Cette saison plus des festivités ont eu lieu comme le 10 septembre, avec le mexicain Antonio Toscano et Pepín Martín Vázquez et El Vito avec des taureaux du Salvador Guardiola.

Une corrida internationale: le 8 juin 1952 le mexicain Manuel Capetillo torée, à côté du sud-américain Raúl Acha « Rovira » et le madrilène Julio Aparicio.

Dernière étape: le 12 juillet, les nouveaux promoteurs madrilènes, la maison Lozano, ont ouvert à nouveau les ports des arènes. Jusqu’au 4 octobre de cette année, avec 103831l’intervention de Manuel Benítez El Cordobés, Grabiel de la Casa et Manuel Lozano Martín, qui a pris l’alternative.

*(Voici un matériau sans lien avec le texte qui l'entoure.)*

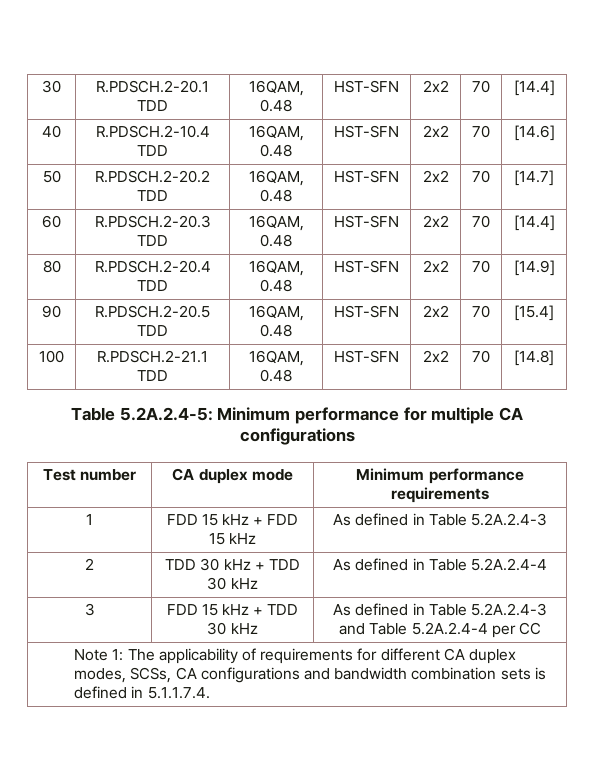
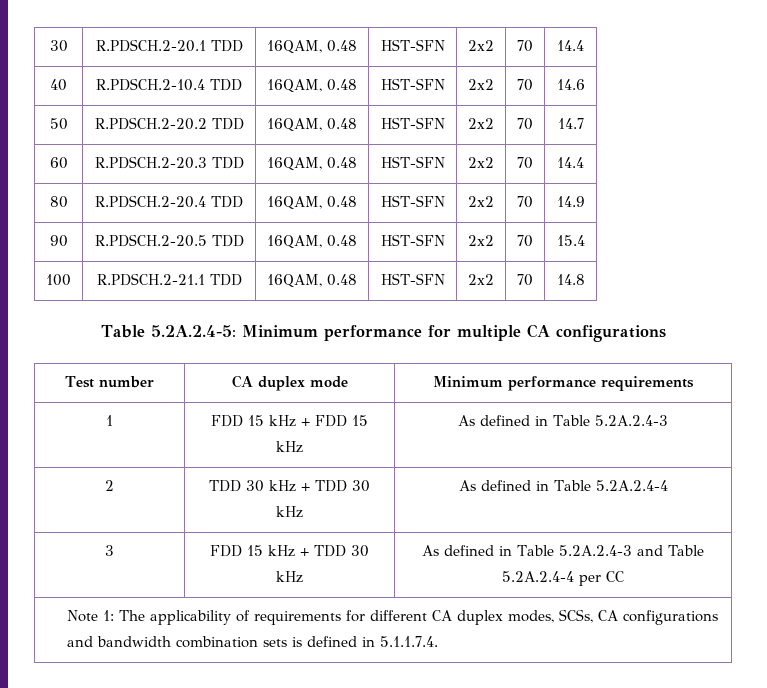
- 30 | R.PDSCH.2-20.1 TDD | 16QAM, 0.48 | HST-SFN | 2x2 | 70 | [14.4]
+ 30 | R.PDSCH.2-20.1 TDD | 16QAM, 0.48 | HST-SFN | 2x2 | 70 | 14.4
- 40 | R.PDSCH.2-10.4 TDD | 16QAM, 0.48 | HST-SFN | 2x2 | 70 | [14.6]
+ 40 | R.PDSCH.2-10.4 TDD | 16QAM, 0.48 | HST-SFN | 2x2 | 70 | 14.6
- 50 | R.PDSCH.2-20.2 TDD | 16QAM, 0.48 | HST-SFN | 2x2 | 70 | [14.7]
+ 50 | R.PDSCH.2-20.2 TDD | 16QAM, 0.48 | HST-SFN | 2x2 | 70 | 14.7
- 60 | R.PDSCH.2-20.3 TDD | 16QAM, 0.48 | HST-SFN | 2x2 | 70 | [14.4]
+ 60 | R.PDSCH.2-20.3 TDD | 16QAM, 0.48 | HST-SFN | 2x2 | 70 | 14.4
- 80 | R.PDSCH.2-20.4 TDD | 16QAM, 0.48 | HST-SFN | 2x2 | 70 | [14.9]
+ 80 | R.PDSCH.2-20.4 TDD | 16QAM, 0.48 | HST-SFN | 2x2 | 70 | 14.9
- 90 | R.PDSCH.2-20.5 TDD | 16QAM, 0.48 | HST-SFN | 2x2 | 70 | [15.4]
+ 90 | R.PDSCH.2-20.5 TDD | 16QAM, 0.48 | HST-SFN | 2x2 | 70 | 15.4
- 100 | R.PDSCH.2-21.1 TDD | 16QAM, 0.48 | HST-SFN | 2x2 | 70 | [14.8]
+ 100 | R.PDSCH.2-21.1 TDD | 16QAM, 0.48 | HST-SFN | 2x2 | 70 | 14.8

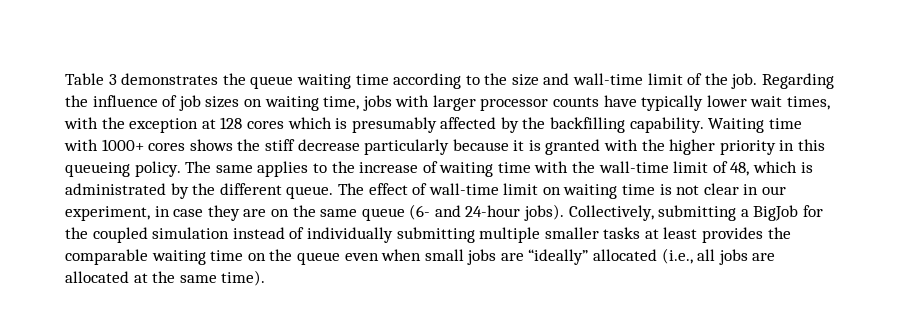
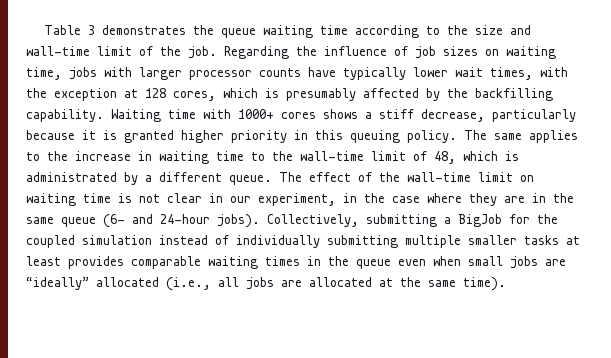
- Regarding the influence of job sizes on waiting time, jobs with larger processor counts have typically lower wait times, with the exception at 128 cores which is presumably affected by the backfilling capability.
+ Regarding the influence of job sizes on waiting time, jobs with larger processor counts have typically lower wait times, with the exception at 128 cores, which is presumably affected by the backfilling capability.
- Waiting time with 1000+ cores shows the stiff decrease particularly because it is granted with the higher priority in this queueing policy.
+ Waiting time with 1000+ cores shows a stiff decrease, particularly because it is granted higher priority in this queuing policy.
- The same applies to the increase of waiting time with the wall-time limit of 48, which is administrated by the different queue.
+ The same applies to the increase in waiting time to the wall-time limit of 48, which is administrated by a different queue.
- The effect of wall-time limit on waiting time is not clear in our experiment, in case they are on the same queue (6- and 24-hour jobs).
+ The effect of the wall-time limit on waiting time is not clear in our experiment, in the case where they are in the same queue (6- and 24-hour jobs).
- Collectively, submitting a BigJob for the coupled simulation instead of individually submitting multiple smaller tasks at least provides the comparable waiting time on the queue even when small jobs are “ideally” allocated (i.e., all jobs are allocated at the same time).
+ Collectively, submitting a BigJob for the coupled simulation instead of individually submitting multiple smaller tasks at least provides comparable waiting times in the queue even when small jobs are “ideally” allocated (i.e., all jobs are allocated at the same time).

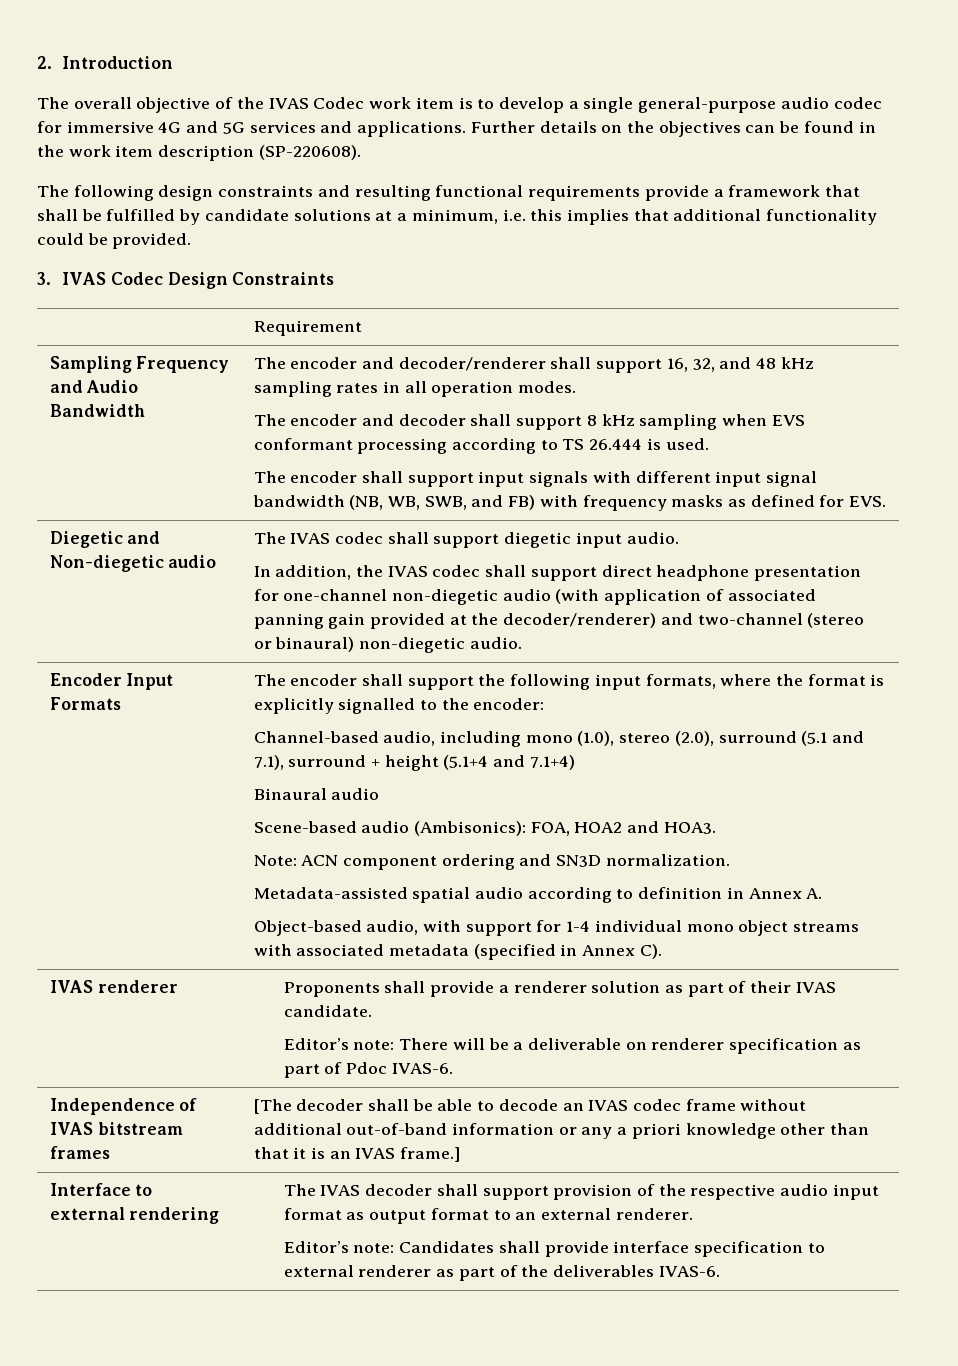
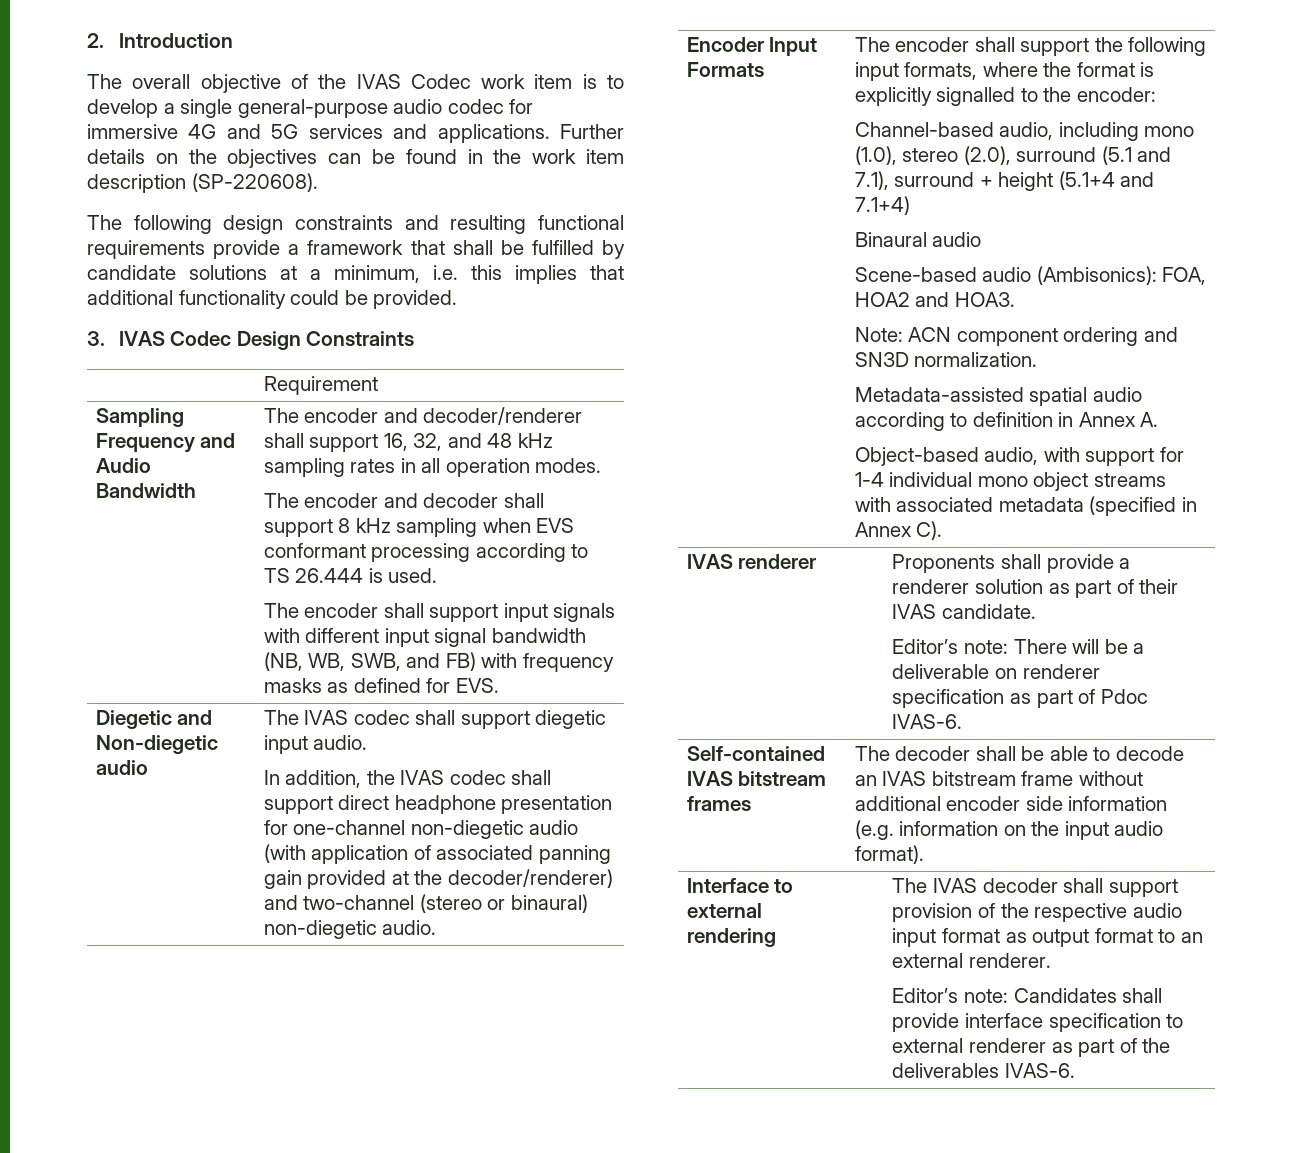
- Independence of IVAS bitstream frames | [The decoder shall be able to decode an IVAS codec frame without additional out-of-band information or any a priori knowledge other than that it is an IVAS frame.]
+ Self-contained IVAS bitstream frames | The decoder shall be able to decode an IVAS bitstream frame without additional encoder side information (e.g. information on the input audio format).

Ils ont toréé avec des taureaux d’Eusebio Galache, la dernière corrida de taureaux de cette arène.

Dans l’arène de Tanger, beaucoup de toreros ont obtenu de victoires magnifiques, comme Ángel Peralta, Juan Belmonte Fernández, Pepe Luis Vázquez, Luís Miguel Dominguín, Julio Aparicio, Miguel Báez ‘El Litri’, Manuel Benítez ‘El Cordobés’, Antonio Ordóñez, Pepín Martín Vázquez… Les espagnols résidents de Tanger ont triomphé aussi sur l’arène, comme Pepito Medina, Primo Díaz et Campos El Portuense, Manolo Bernal, Luis Marquijano, Luis Álvarez El Andaluz ou Jesús Cañizares.

À Tanger on a vu toréer une femme, Conchita Clintrón, lorsqu’en Espagne il était interdit encore la participation du sexe féminin dans le monde des taureaux.

Jesús Cañizares: torero de Tanger. Il a toréé à la place de Tanger. Il habitait dans la Légation Américaine. Il a travaillé dans la cordonnerie à côté du Cinéma Mauritanie. Il a toréé comme banderillero et il a collaboré aussi avec Luis Álvarez El Andaluz en relations publiques de la place des Ventes de Madrid.